Performs k-fold cross-validation for l0, l1, or TLP-penalized regression models over a grid of values for the regularization parameter lambda (if penalty="l0") or kappa (if penalty="l0").

Usage

cv.glmtlp(X, y, ..., seed = NULL, nfolds = 10, obs.fold = NULL, ncores = 1)

Arguments

X

input matrix, of dimension nobs x nvars, as in glmtlp.

y

response, of length nobs, as in glmtlp.

...

Other arguments that can be passed to glmtlp.

seed

the seed for reproduction purposes

nfolds

number of folds; default is 10. The smallest value allowable is nfolds=3

obs.fold

an optional vector of values between 1 and nfolds identifying what fold each observation is in. If supplied, nfolds can be missing.

ncores

number of cores utilized; default is 1. If greater than 1, then doParallel::foreach will be used to fit each fold; if equal to 1, then for loop will be used to fit each fold. Users don't have to register parallel clusters outside.

Details

The function calls glmtlp nfolds+1 times; the first call to get the lambda or kappa sequence, and then the rest to compute the fit with each of the folds omitted. The cross-validation error is based on deviance (check here for more details). The error is accumulated over the folds, and the average error and standard deviation is computed.
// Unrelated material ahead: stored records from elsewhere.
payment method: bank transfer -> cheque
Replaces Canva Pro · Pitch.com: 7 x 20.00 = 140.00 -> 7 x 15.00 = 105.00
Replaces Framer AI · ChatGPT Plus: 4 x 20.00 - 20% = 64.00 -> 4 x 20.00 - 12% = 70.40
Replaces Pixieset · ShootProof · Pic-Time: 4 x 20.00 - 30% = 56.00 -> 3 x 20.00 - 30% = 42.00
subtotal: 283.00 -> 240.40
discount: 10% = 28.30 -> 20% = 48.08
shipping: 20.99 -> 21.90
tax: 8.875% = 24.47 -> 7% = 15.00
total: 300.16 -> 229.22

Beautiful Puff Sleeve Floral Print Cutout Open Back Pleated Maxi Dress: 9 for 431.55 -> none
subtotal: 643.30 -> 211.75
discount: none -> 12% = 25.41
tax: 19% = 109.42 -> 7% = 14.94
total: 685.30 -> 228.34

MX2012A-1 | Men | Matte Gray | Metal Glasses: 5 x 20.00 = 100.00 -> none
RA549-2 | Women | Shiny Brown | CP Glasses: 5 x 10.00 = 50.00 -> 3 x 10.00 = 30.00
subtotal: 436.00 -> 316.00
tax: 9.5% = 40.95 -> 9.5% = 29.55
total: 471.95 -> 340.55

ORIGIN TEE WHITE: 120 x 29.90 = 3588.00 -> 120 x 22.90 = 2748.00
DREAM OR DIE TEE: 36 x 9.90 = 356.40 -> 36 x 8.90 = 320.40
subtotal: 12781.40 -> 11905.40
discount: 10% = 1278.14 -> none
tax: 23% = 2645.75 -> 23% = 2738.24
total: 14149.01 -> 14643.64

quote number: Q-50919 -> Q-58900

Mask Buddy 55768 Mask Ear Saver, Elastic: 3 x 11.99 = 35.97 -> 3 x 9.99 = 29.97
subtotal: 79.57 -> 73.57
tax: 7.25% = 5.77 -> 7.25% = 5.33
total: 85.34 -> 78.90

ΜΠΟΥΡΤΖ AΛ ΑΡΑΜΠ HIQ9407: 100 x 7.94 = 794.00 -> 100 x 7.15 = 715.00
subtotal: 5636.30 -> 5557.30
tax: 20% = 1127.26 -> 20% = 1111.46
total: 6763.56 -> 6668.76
When family = "binomial", the fold assignment (if not provided by the user) is generated in a stratified manner, where the ratio of 0/1 outcomes are the same for each fold.

Value

an object of class "cv.glmtlp" is returned, which is a list with the ingredients of the cross-validation fit.

call

the function call

cv.mean

The mean cross-validated error - a vector of length length(kappa) if penalty = "l0" and length{lambda} otherwise.

cv.se

estimate of standard error of cv.mean.

fit

a fitted glmtlp object for the full data.

idx.min

the index of the lambda or kappa sequence that corresponding to the smallest cv mean error.

kappa

the values of kappa used in the fits, available when penalty = 'l0'.

kappa.min

the value of kappa that gives the minimum cv.mean, available when penalty = 'l0'.

lambda

the values of lambda used in the fits.

lambda.min

value of lambda that gives minimum cv.mean, available when penalty is 'l1' or 'tlp'.

null.dev

null deviance of the model.

obs.fold

the fold id for each observation used in the CV.

Author(s)

Chunlin Li, Yu Yang, Chong Wu
Maintainer: Yu Yang [email protected]

References

Shen, X., Pan, W., & Zhu, Y. (2012). Likelihood-based selection and sharp parameter estimation. Journal of the American Statistical Association, 107(497), 223-232.
Shen, X., Pan, W., Zhu, Y., & Zhou, H. (2013). On constrained and regularized high-dimensional regression. Annals of the Institute of Statistical Mathematics, 65(5), 807-832.
Li, C., Shen, X., & Pan, W. (2021). Inference for a Large Directed Graphical Model with Interventions. arXiv preprint arXiv:2110.03805.
Yang, Y., & Zou, H. (2014). A coordinate majorization descent algorithm for l1 penalized learning. Journal of Statistical Computation and Simulation, 84(1), 84-95.
Two R package Github: ncvreg and glmnet.

See Also

glmtlp and plot, predict, and coef methods for "cv.glmtlp" objects.

Examples

# Gaussian
X <- matrix(rnorm(100 * 20), 100, 20)
y <- rnorm(100)
cv.fit <- cv.glmtlp(X, y, family = "gaussian", penalty = "l1", seed=2021)

# Binomial
X <- matrix(rnorm(100 * 20), 100, 20)
y <- sample(c(0,1), 100, replace = TRUE)
cv.fit <- cv.glmtlp(X, y, family = "binomial", penalty = "l1", seed=2021)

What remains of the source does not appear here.